> Data items
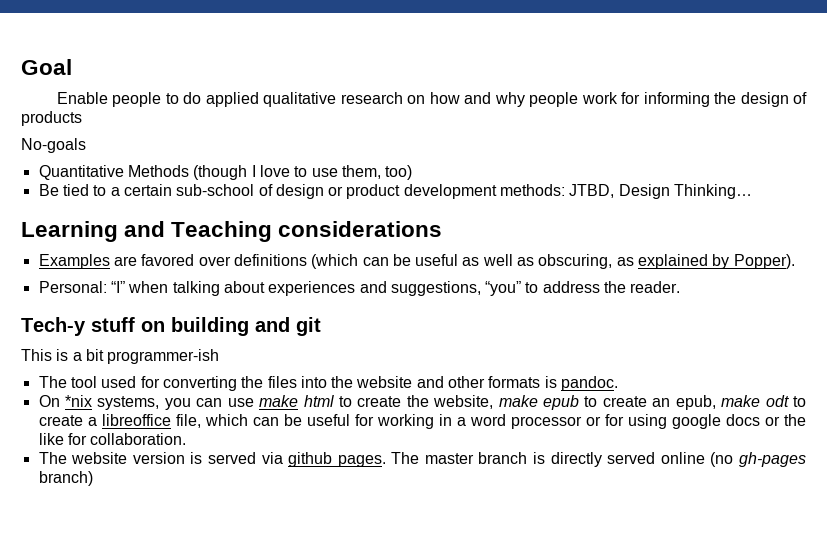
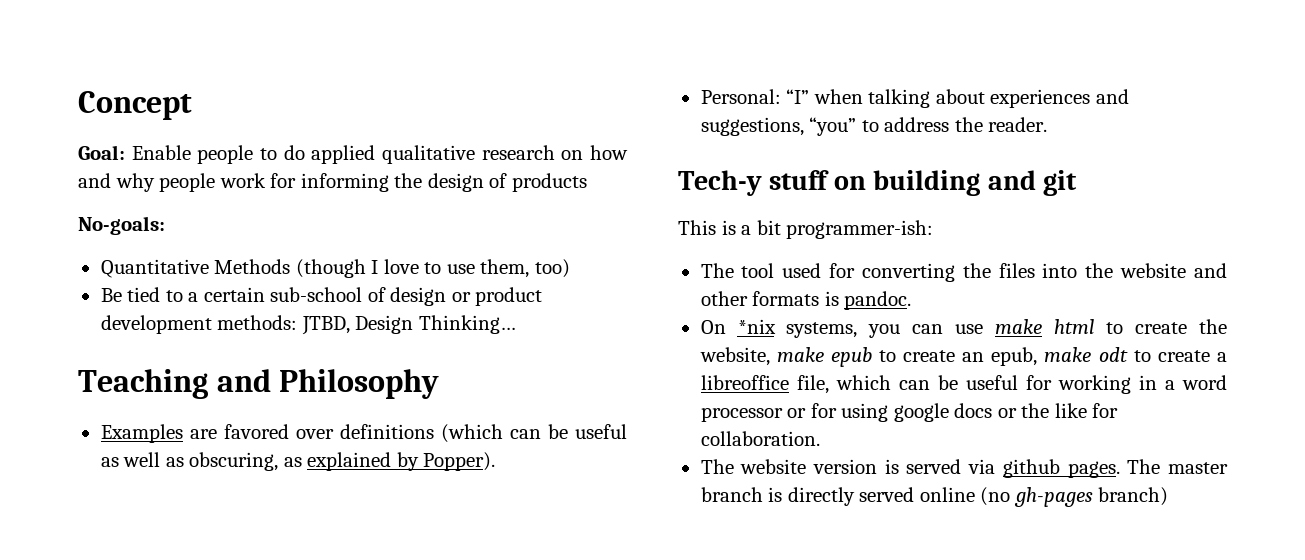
[21,59,72,75] Goal // -> [78,91,192,120] [78,145,125,160] Concept // Goal:
[21,138,86,153] No-goals -> [78,216,165,235] No-goals:
[21,221,443,242] Learning and Teaching considerations -> [78,369,440,399] Teaching and Philosophy
[107,349,220,364] programmer-ish -> [786,220,934,239] programmer-ish:

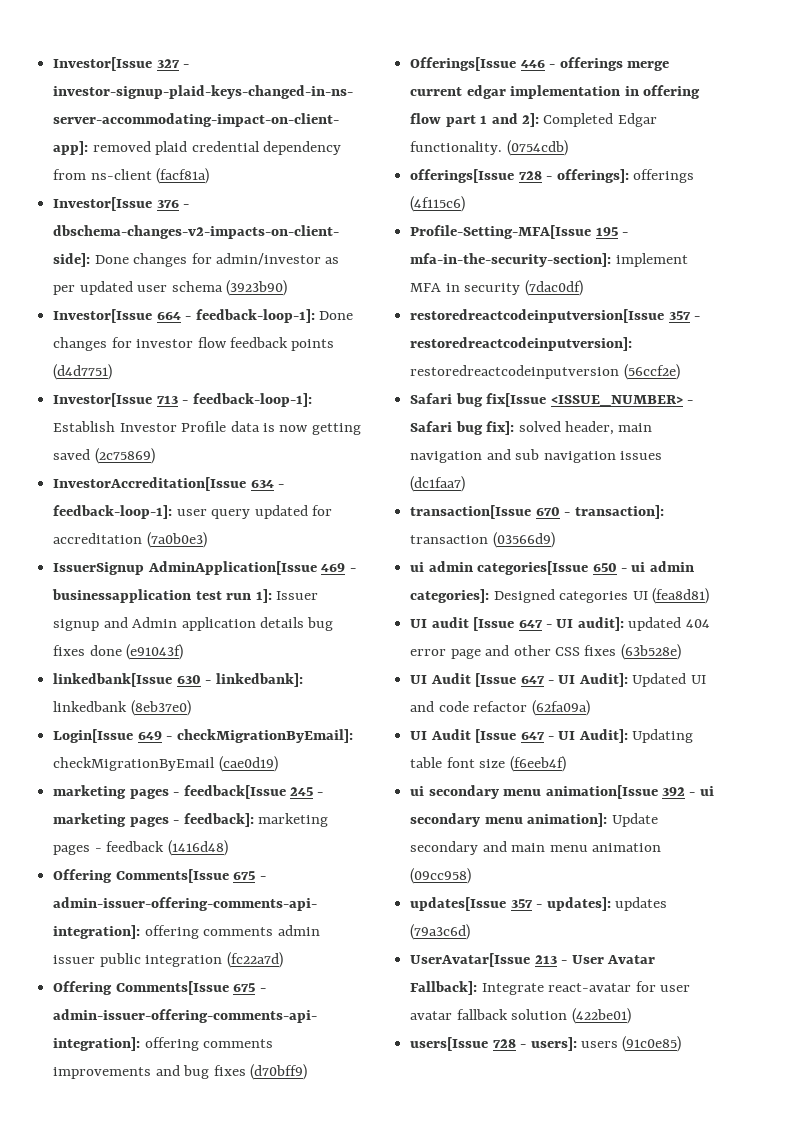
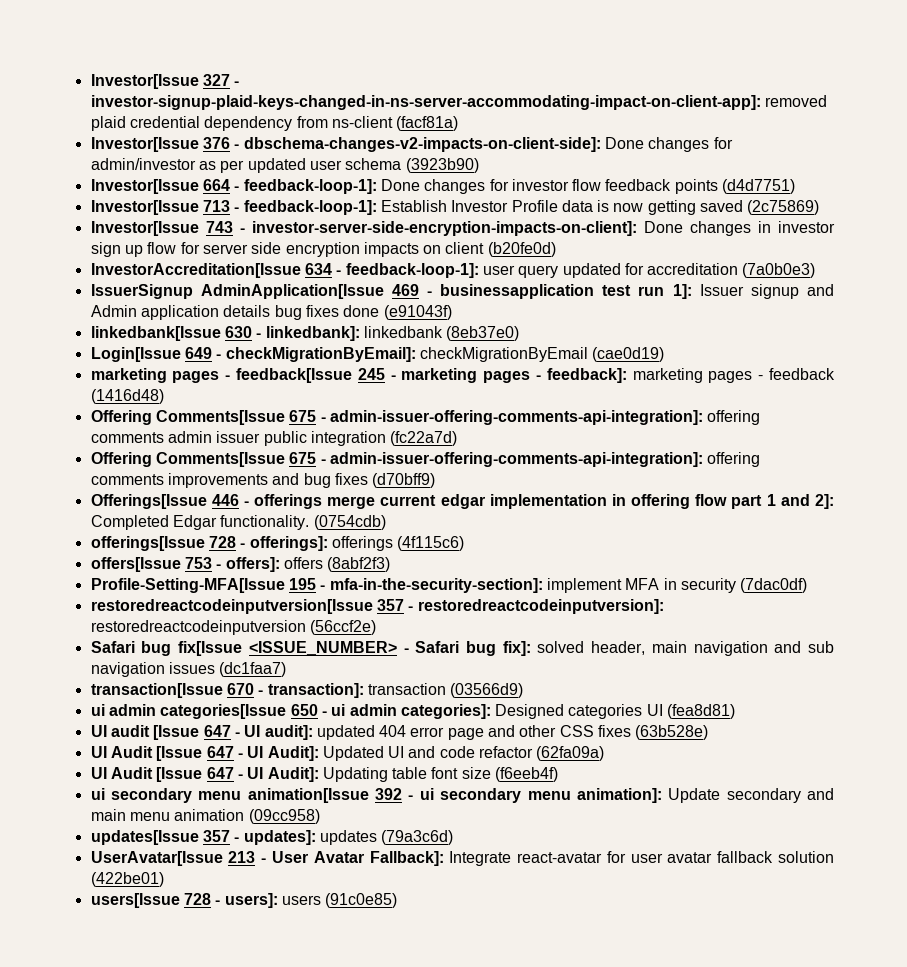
(155, 456) none -> [90,221,835,236] [90,242,556,257] // Investor[Issue 743 - investor-server-side-encryption-impacts-on-client]: Done changes in investor sign up flow for server side encryption impacts on client (b20fe0d)
(466, 204) none -> [90,557,391,572] // offers[Issue 753 - offers]: offers (8abf2f3)

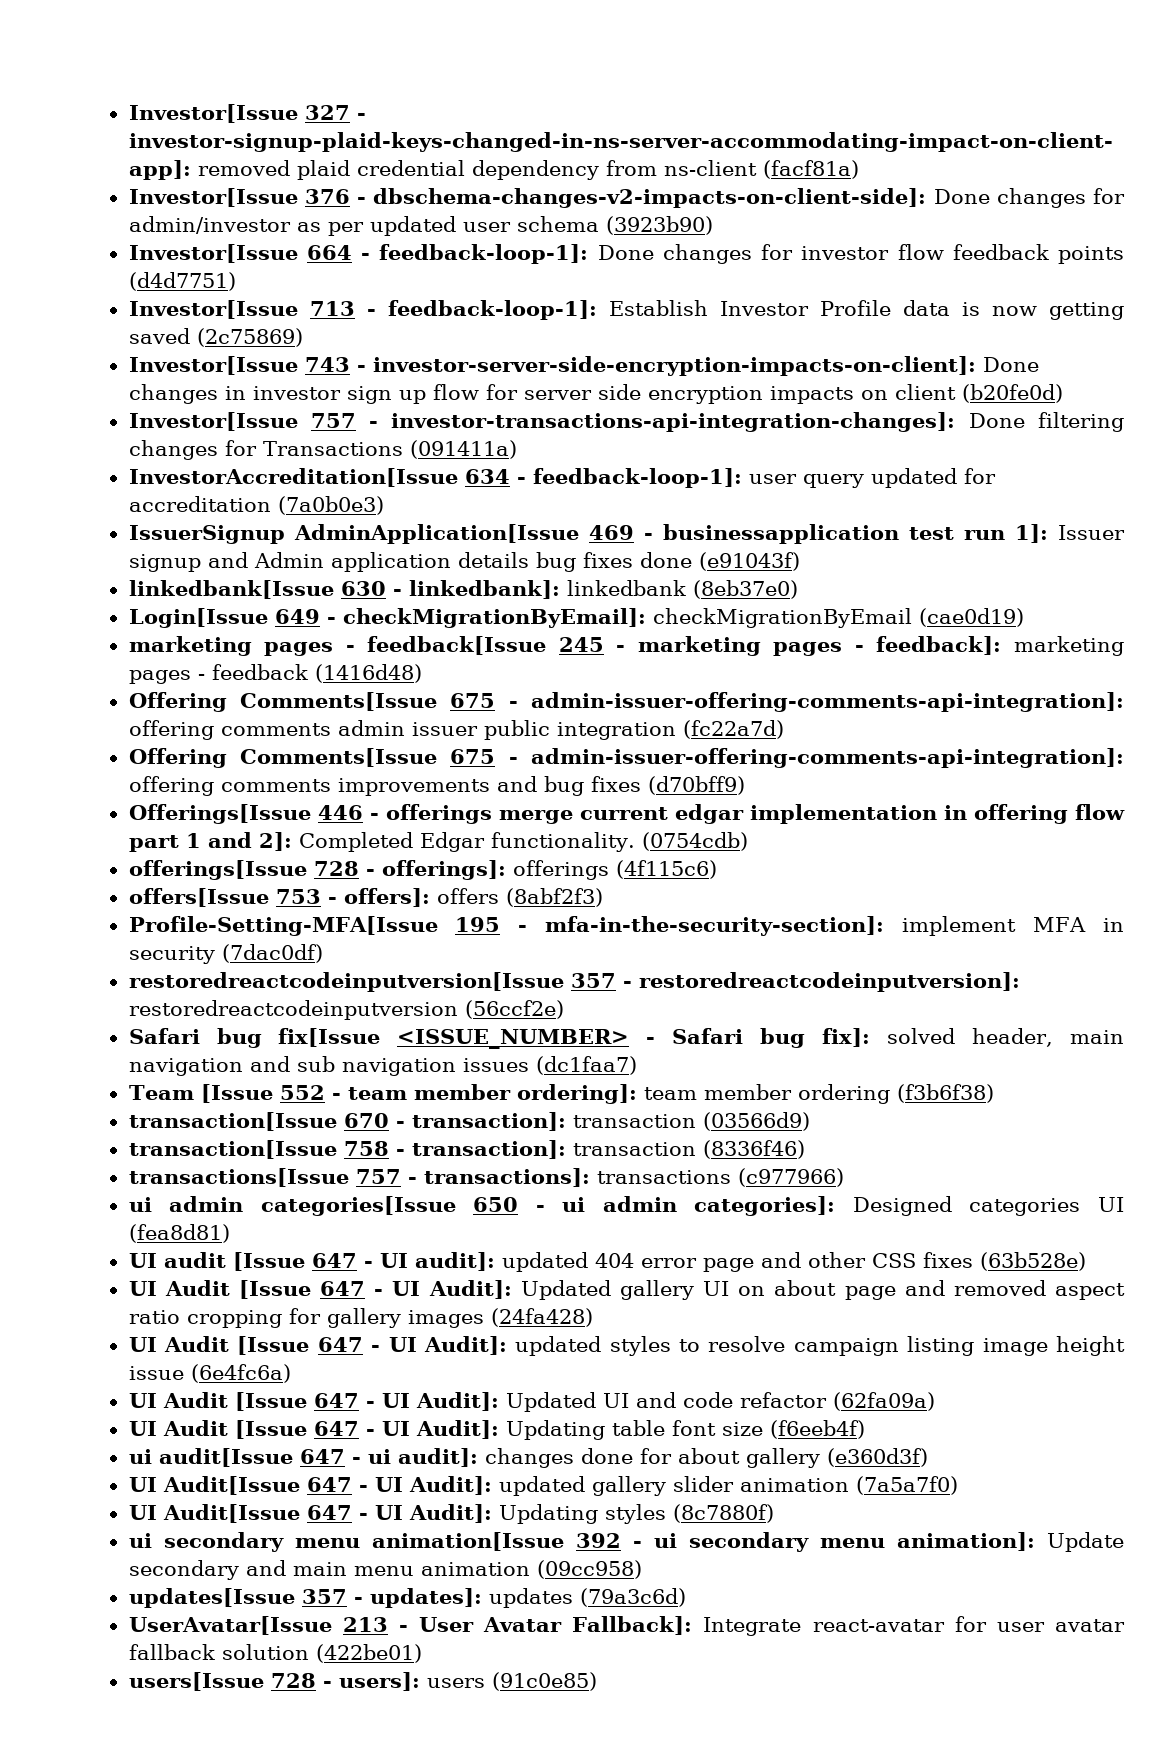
(556, 249) none -> [128,412,1124,432] [128,440,517,460] // Investor[Issue 757 - investor-transactions-api-integration-changes]: Done filtering changes for Transactions (091411a)
(287, 669) none -> [128,1084,994,1104] // Team [Issue 552 - team member ordering]: team member ordering (f3b6f38)
(524, 690) none -> [128,1140,805,1159] [128,1168,844,1187] // transaction[Issue 758 - transaction]: transaction (8336f46) // transactions[Issue 757 - transactions]: transactions (c977966)
(709, 732) none -> [128,1280,1125,1300] [128,1308,593,1328] [128,1336,1126,1356] [128,1364,291,1383] // UI Audit [Issue 647 - UI Audit]: Updated gallery UI on about page and removed aspect ratio cropping for gallery images (24fa428) // UI Audit [Issue 647 - UI Audit]: updated styles to resolve campaign listing image height issue (6e4fc6a)
(559, 774) none -> [128,1448,928,1468] [128,1476,958,1496] [128,1504,774,1524] // ui audit[Issue 647 - ui audit]: changes done for about gallery (e360d3f) // UI Audit[Issue 647 - UI Audit]: updated gallery slider animation (7a5a7f0) // UI Audit[Issue 647 - UI Audit]: Updating styles (8c7880f)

> Task goal
Working through the entries line by line, count those containing "updated" and report only the number.

> Exercise response
2